Merchants wishing to participate as food suppliers underwent a stringent assessment which included ensuring that the correct foodstuffs were sold. Merchants were provided with a free PoS device. This eliminated the need for annual tenders for food baskets; freed up social workers to perform much needed social work duties and did away with corruption around the annual award of tenders. Although 103 000 beneficiaries were expected to register, the deterrent of capturing finger-prints meant only 70,000 people presented themselves, resulting in significant savings for government.
Beneficiaries no longer suffered the indignity of having to queue up at the same time and offering the villagers a public spectacle. Beneficiaries could shop whenever they chose to. It soon became a source of pride for beneficiaries to go and shop and to “pay with plastic”. Dignity has been restored to the poorest of the poor. Where people would scuttle to collect food and attempt to hide from their neighbours, now they proudly do their shopping and present their cards with smiles on their faces.
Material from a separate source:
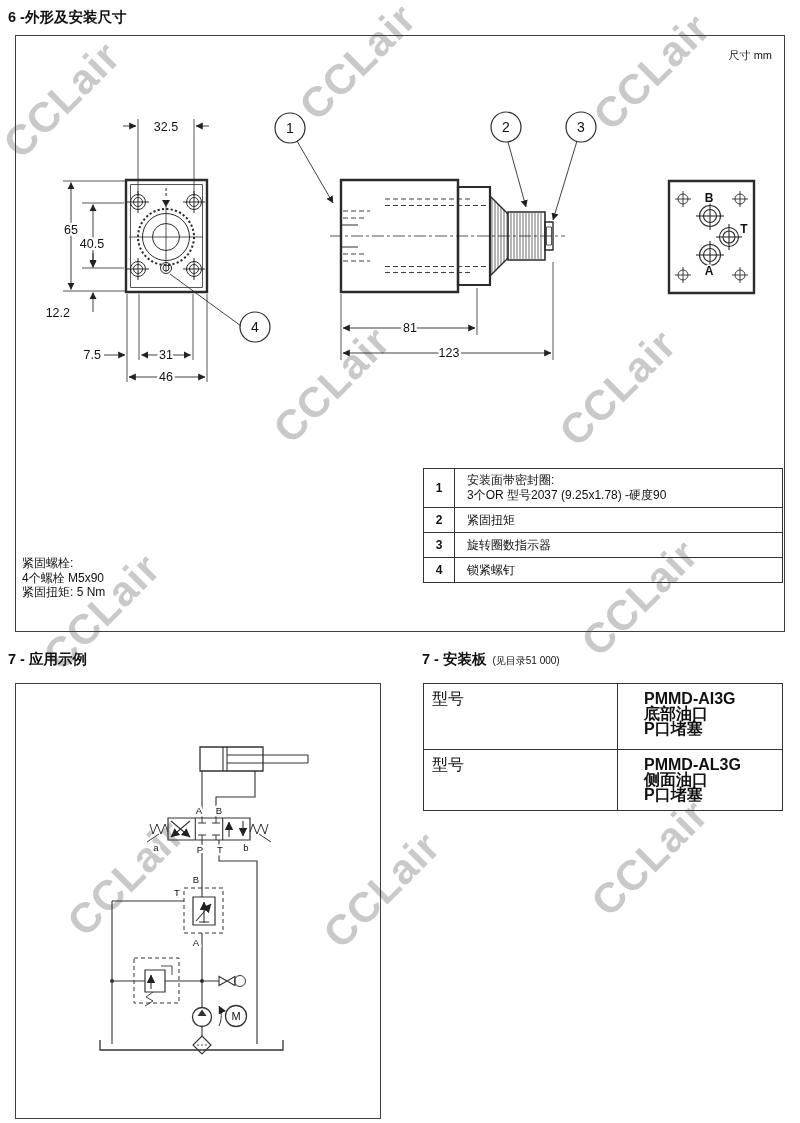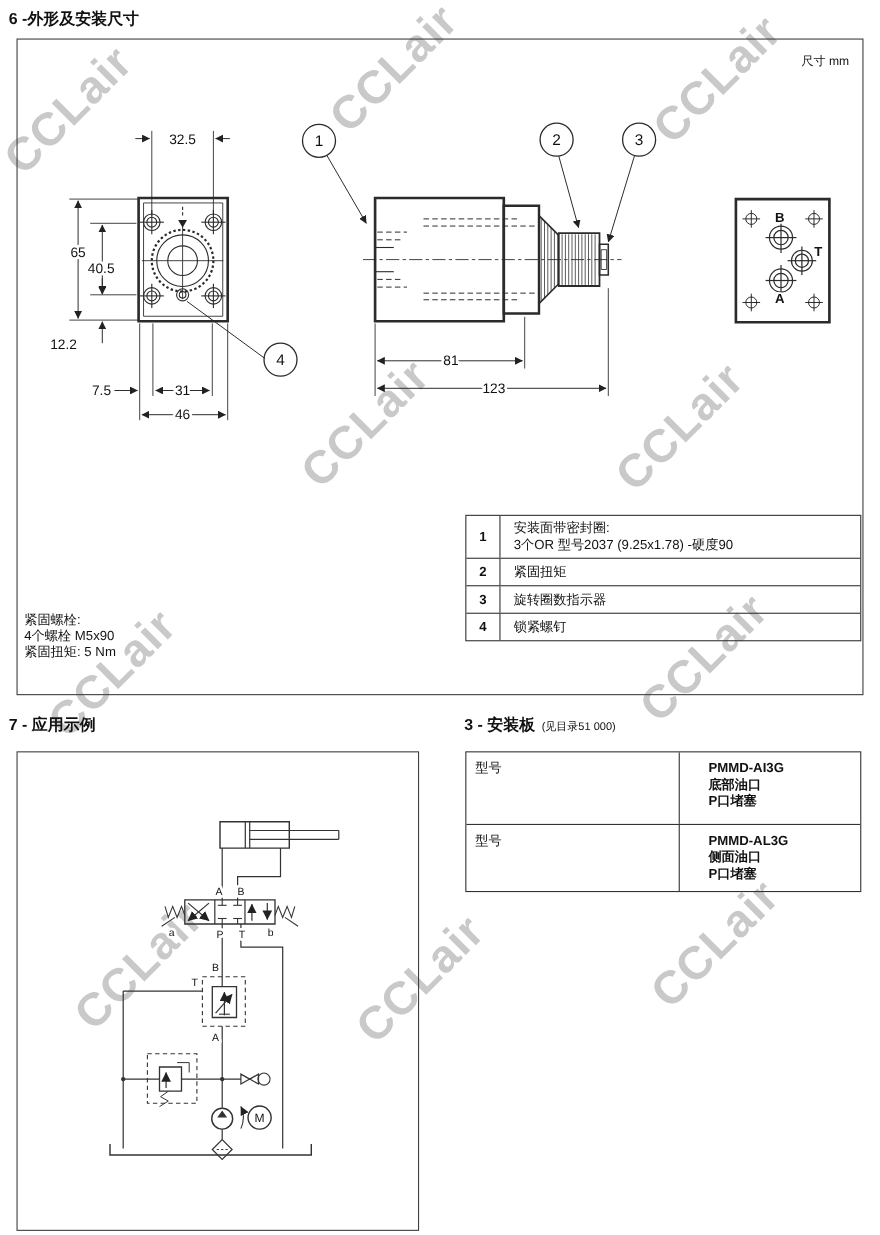"3 - 安装板" span { text: 3 -> 7 }
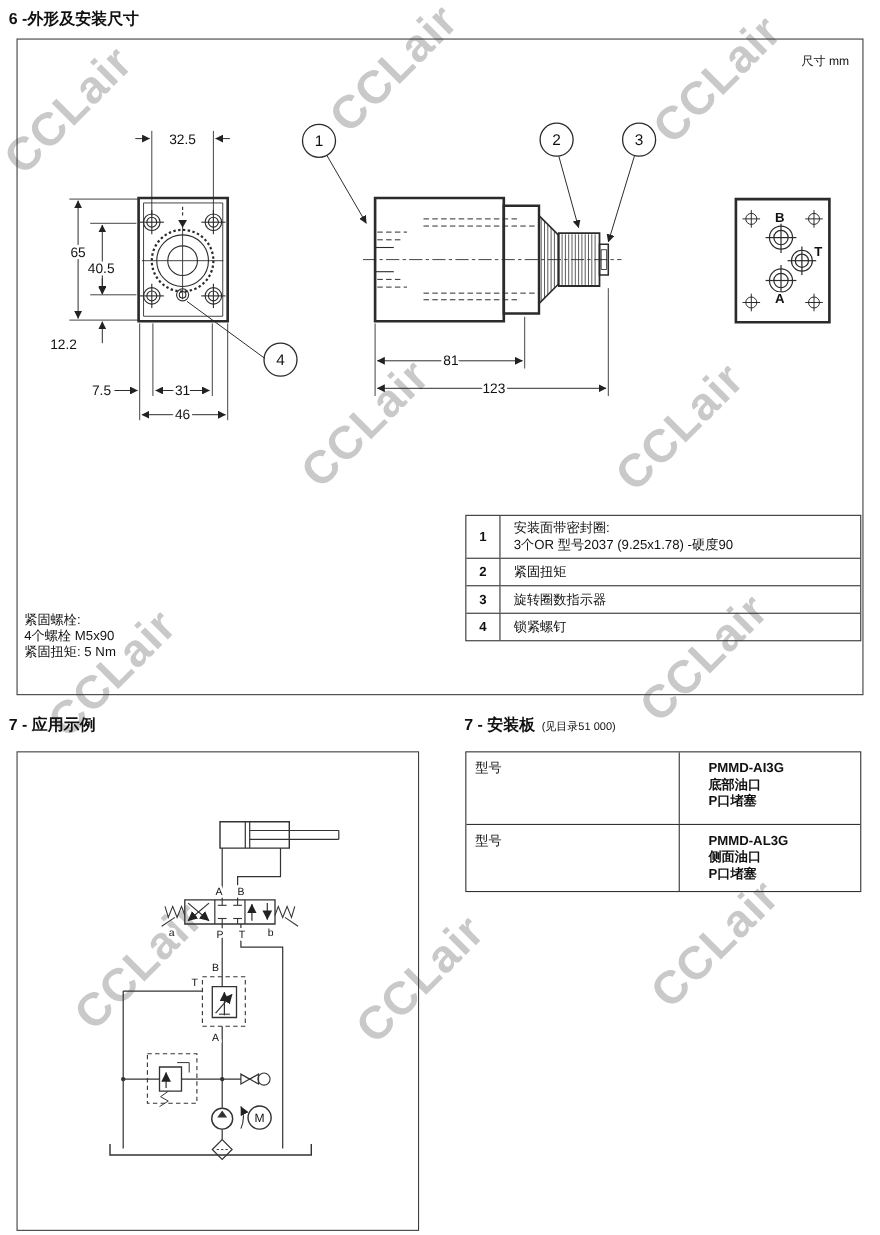"型号" div.tbl { font-size: 12px -> 16px }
Merchants now receive settlement for their sales within 48 hours of making the sale compared to the 30 to 60 days under the previous system. This has resulted in significant improved cash flow, enabling merchants to expand their stock levels, which in turn has provided more choice of foodstuffs for beneficiaries. Since merchants no longer have a hold over a set list of beneficiaries, there has been an increase in levels of service to beneficiaries and the unscrupulous practices of providing spoiled or expired foodstuffs have been eradicated.
It is now competition amongst merchants that drives customer service, ensuring that prices stay fair and that high quality goods are sold – poor service delivery results in the beneficiaries walking with their feet. Now that is true restoration of choice and of dignity.